Mcm10 is a conserved eukaryotic DNA replication factor whose function has remained elusive. We report here that Mcm10 binding to replication origins in budding yeast is cell cycle regulated and dependent on the putative helicase, Mcm2-7. Mcm10 is also an essential component of the replication fork. A fraction of Mcm10 binds to DNA, as shown by histone association assays that allow for the study of chromatin binding in vivo. However, Mcm10 is also required to maintain steady-state levels of DNA polymerase-α (polα). In temperature-sensitive mcm10-td mutants, depletion of Mcm10 during S phase results in degradation of the catalytic subunit of polα, without affecting other fork components such as Cdc45. We propose that Mcm10 stabilizes polα and recruits the complex to replication origins. During elongation, Mcm10 is required for the presence of polα at replication forks and may coordinate DNA synthesis with DNA unwinding by the Mcm2-7 complex.

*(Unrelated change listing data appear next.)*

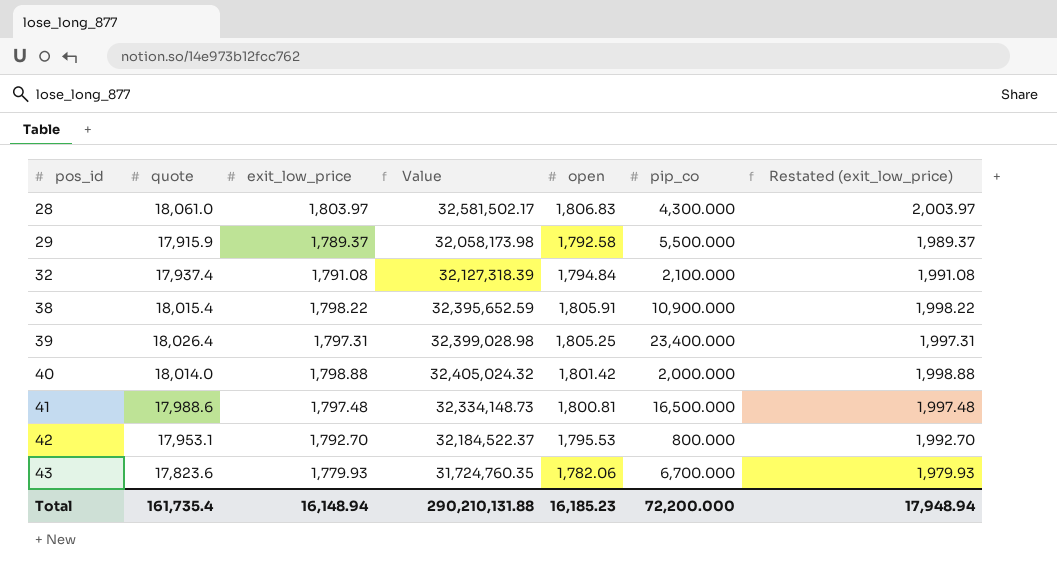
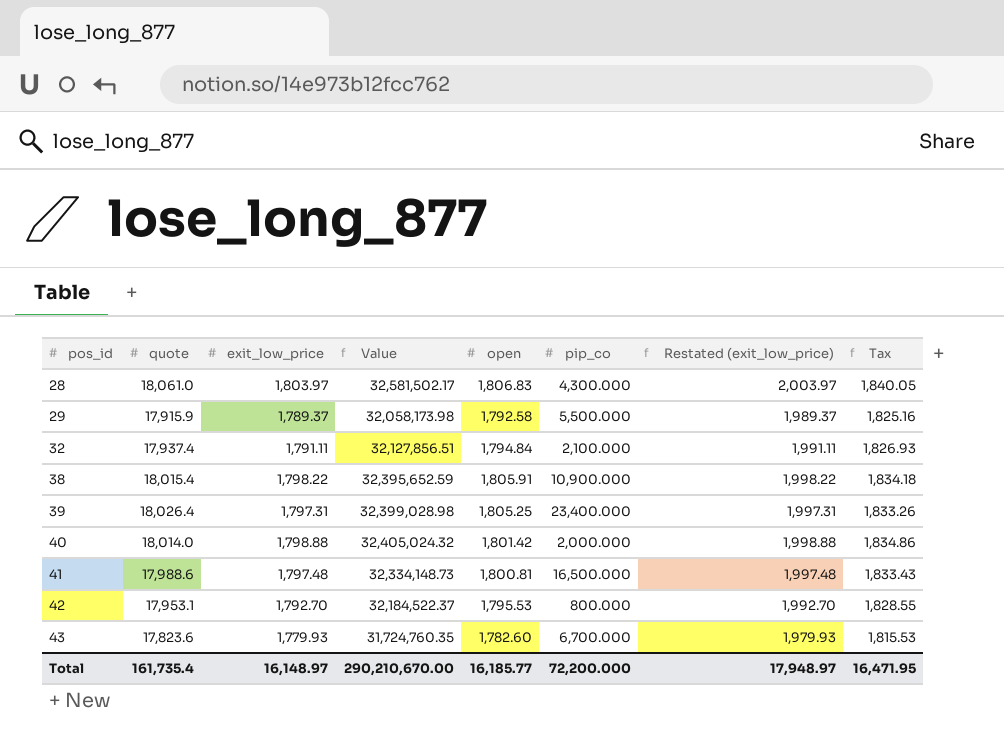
column Tax | formula: none -> [exit_low_price] * 1.02
32 | exit_low_price: 1,791.08 -> 1,791.11
32 | Value: 32,127,318.39 -> 32,127,856.51
32 | Restated (exit_low_price): 1,991.08 -> 1,991.11
43 | open: 1,782.06 -> 1,782.60
Total | exit_low_price: 16,148.94 -> 16,148.97
Total | Value: 290,210,131.88 -> 290,210,670.00
Total | open: 16,185.23 -> 16,185.77
Total | Restated (exit_low_price): 17,948.94 -> 17,948.97

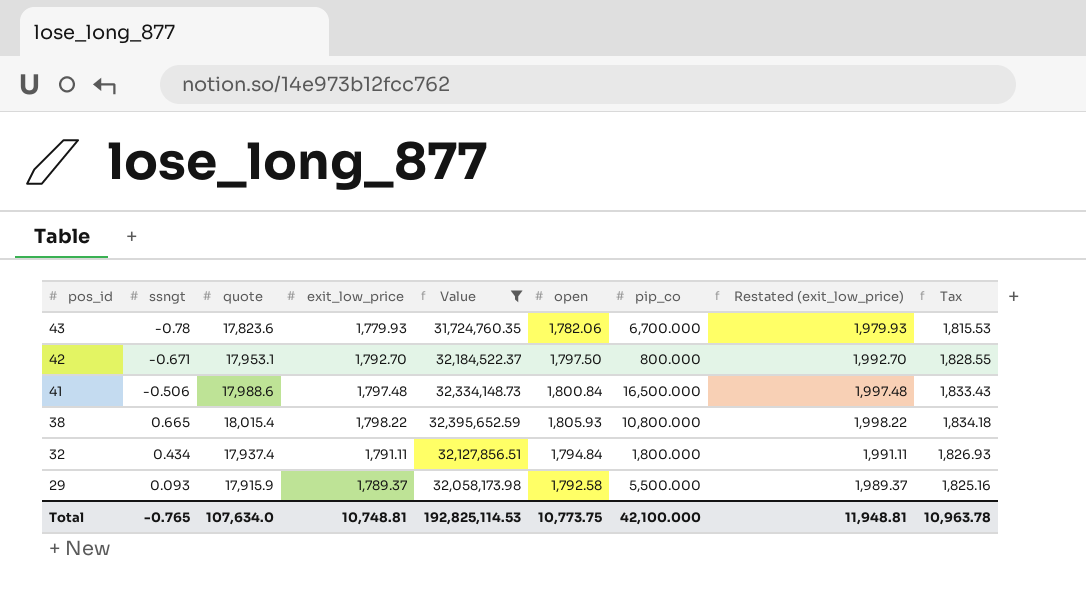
filter: none -> Value <= 32,395,652.59
row order: pos_id ascending -> pos_id descending
column ssngt | position: none -> 2
43 | open: 1,782.60 -> 1,782.06
42 | open: 1,795.53 -> 1,797.50
41 | open: 1,800.81 -> 1,800.84
38 | open: 1,805.91 -> 1,805.93
38 | pip_co: 10,900.000 -> 10,800.000
32 | pip_co: 2,100.000 -> 1,800.000
Total | quote: 161,735.4 -> 107,634.0
Total | exit_low_price: 16,148.97 -> 10,748.81
Total | Value: 290,210,670.00 -> 192,825,114.53
Total | open: 16,185.77 -> 10,773.75
Total | pip_co: 72,200.000 -> 42,100.000
Total | Restated (exit_low_price): 17,948.97 -> 11,948.81
Total | Tax: 16,471.95 -> 10,963.78

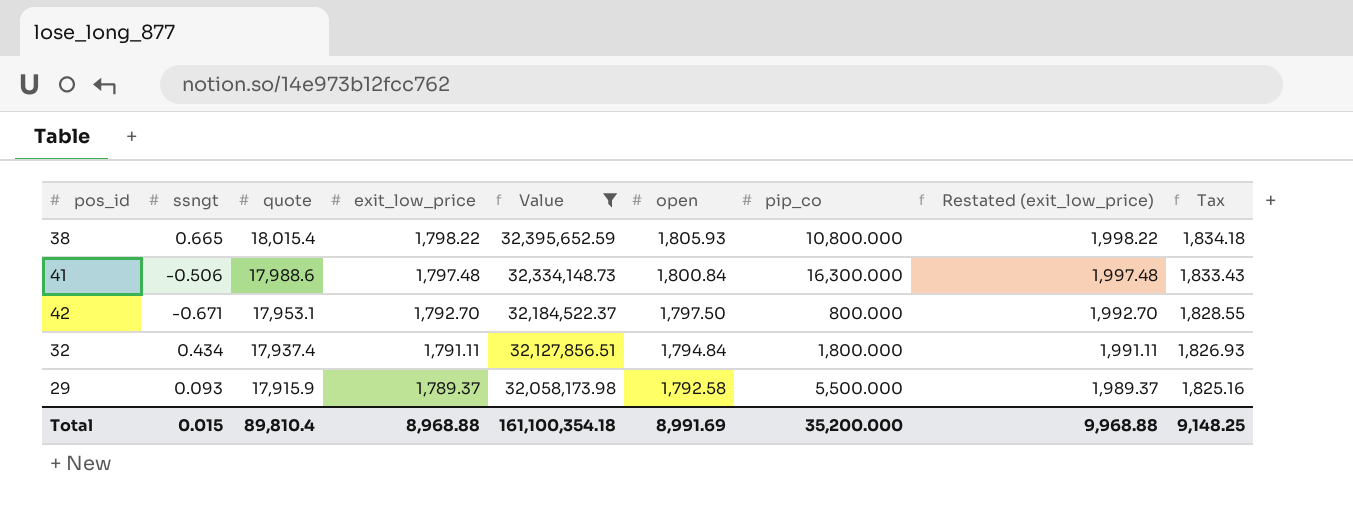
row order: pos_id descending -> quote descending
row 43: -0.78 | 17,823.6 | 1,779.93 | 31,724,760.35 | 1,782.06 | 6,700.000 | 1,979.93 | 1,815.53 -> none
41 | pip_co: 16,500.000 -> 16,300.000
Total | ssngt: -0.765 -> 0.015
Total | quote: 107,634.0 -> 89,810.4
Total | exit_low_price: 10,748.81 -> 8,968.88
Total | Value: 192,825,114.53 -> 161,100,354.18
Total | open: 10,773.75 -> 8,991.69
Total | pip_co: 42,100.000 -> 35,200.000
Total | Restated (exit_low_price): 11,948.81 -> 9,968.88
Total | Tax: 10,963.78 -> 9,148.25

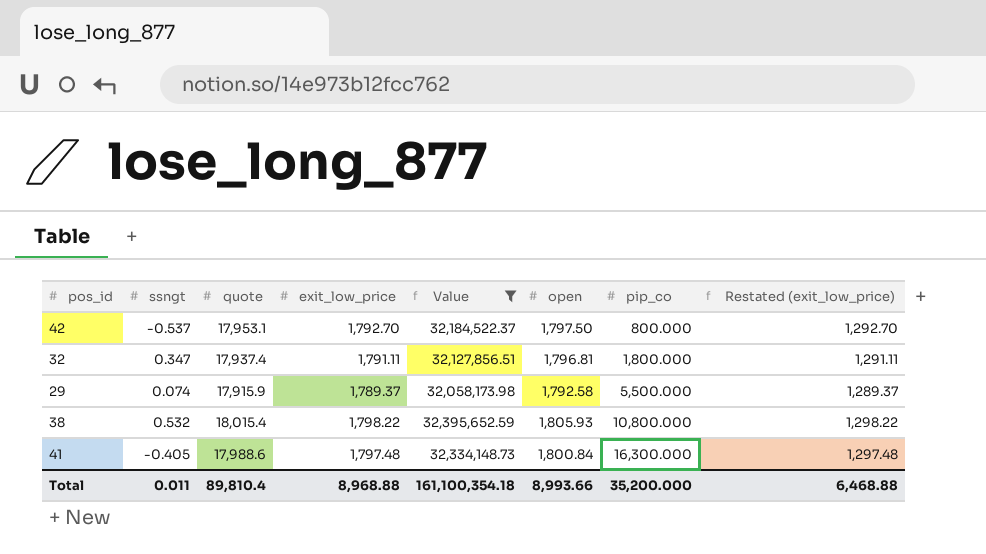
row order: quote descending -> pip_co ascending
column Tax | formula: [exit_low_price] * 1.02 -> none
column Restated (exit_low_price) | formula: [exit_low_price] + 200 -> [exit_low_price] - 500
42 | ssngt: -0.671 -> -0.537
32 | ssngt: 0.434 -> 0.347
32 | open: 1,794.84 -> 1,796.81
29 | ssngt: 0.093 -> 0.074
38 | ssngt: 0.665 -> 0.532
41 | ssngt: -0.506 -> -0.405
Total | ssngt: 0.015 -> 0.011
Total | open: 8,991.69 -> 8,993.66
Total | Restated (exit_low_price): 9,968.88 -> 6,468.88

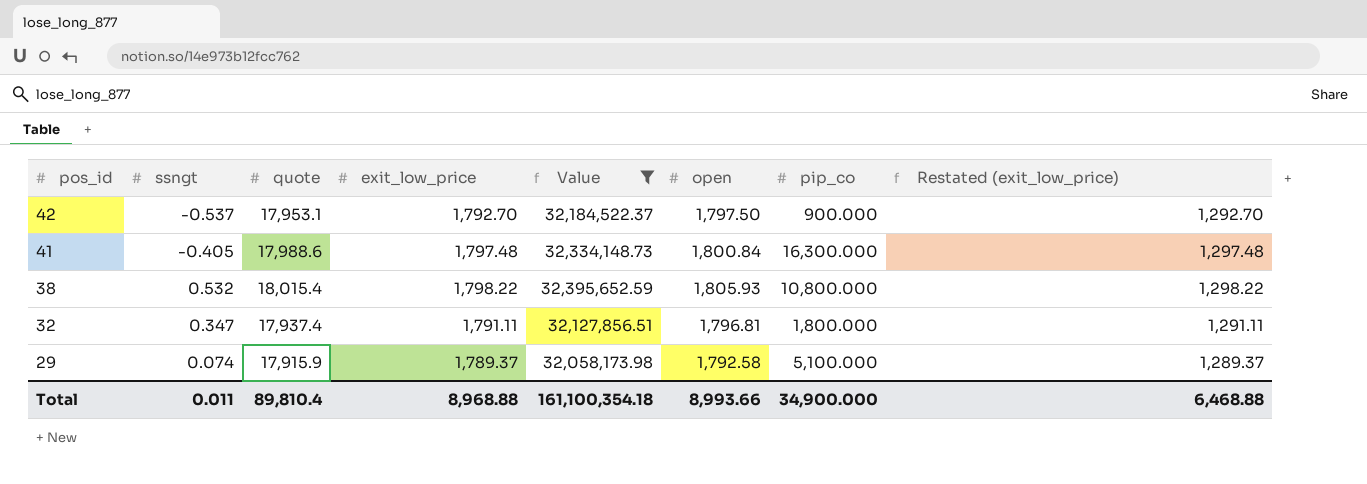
row order: pip_co ascending -> pos_id descending
42 | pip_co: 800.000 -> 900.000
29 | pip_co: 5,500.000 -> 5,100.000
Total | pip_co: 35,200.000 -> 34,900.000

Original languageEnglish (US)
Pages (from-to)173-185
Number of pages13
JournalMolecular Cell
Volume16
Issue number2
DOIs
StatePublished - Oct 22 2004

Bibliographical note

Funding Information:
We thank Drs. S. Bell, J. Diffley, Y. Kawasaki, K. Labib, and B. Tye for strains and plasmids; D. Gilbert for antibodies; E. Hendrickson and D. Livingston for critical reading of the manuscript; and members of the Bielinsky lab for helpful discussions, especially S. Das-Bradoo. Special thanks go to Dr. D. Clarke for help with the fluorescence microscope. We would like to acknowledge the assistance of the Flow Cytometry Core Facility at the University of Minnesota. This work was supported by a Special Fellowship of the Leukemia and Lymphoma Society to A.-K.B. and a grant (RSG0216601) from the American Cancer Society.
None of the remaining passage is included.